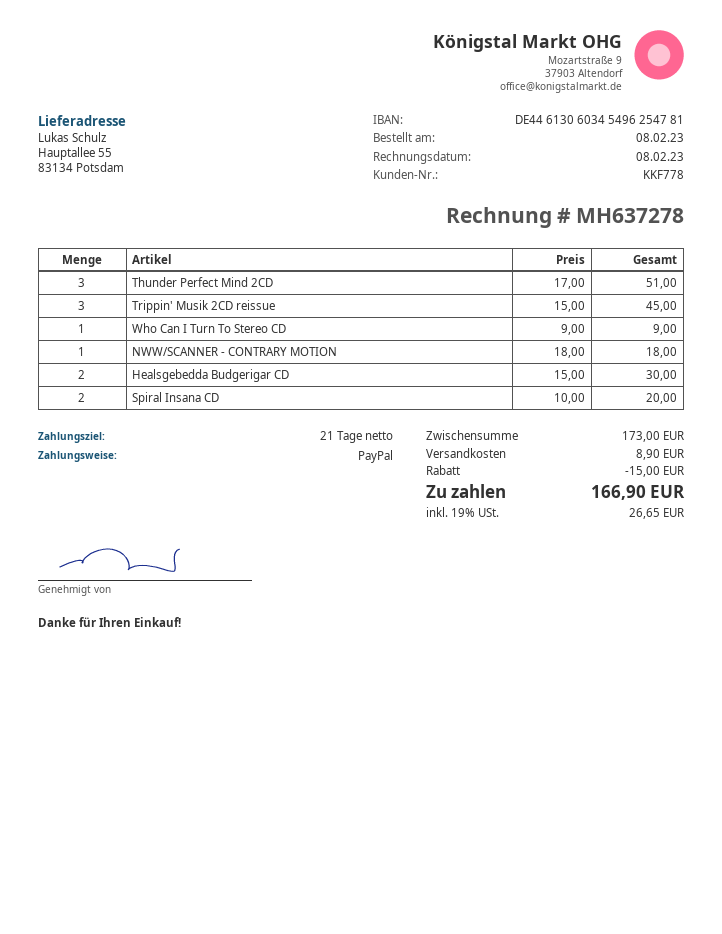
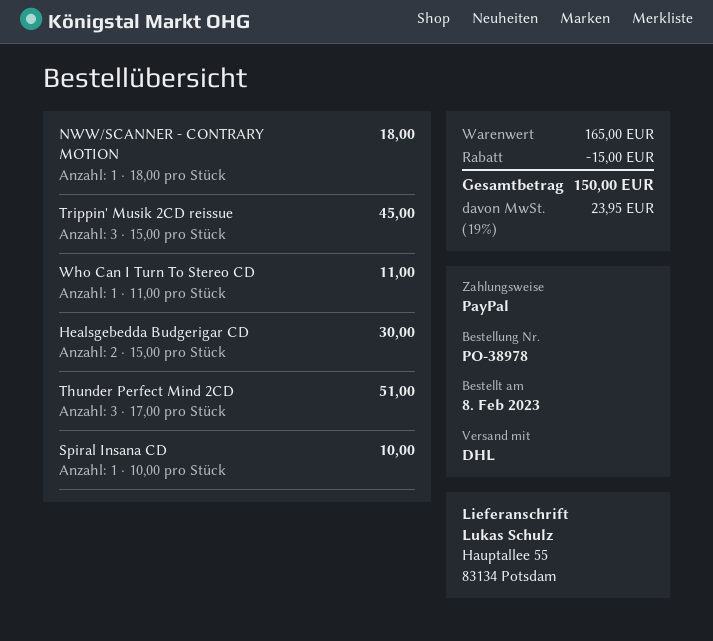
Who Can I Turn To Stereo CD: 1 x 9.00 = 9.00 -> 1 x 11.00 = 11.00
Spiral Insana CD: 2 x 10.00 = 20.00 -> 1 x 10.00 = 10.00
subtotal: 173.00 -> 165.00
shipping: 8.90 -> none
tax: 19% = 26.65 -> 19% = 23.95
total: 166.90 -> 150.00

* Exercise brief:
The pictures in the data should be omitted, and every remaining line set down exactly.

* Finished task:
Who Can I Turn To Stereo CD: 1 x 9.00 = 9.00 -> 1 x 11.00 = 11.00
Spiral Insana CD: 2 x 10.00 = 20.00 -> 1 x 10.00 = 10.00
subtotal: 173.00 -> 165.00
shipping: 8.90 -> none
tax: 19% = 26.65 -> 19% = 23.95
total: 166.90 -> 150.00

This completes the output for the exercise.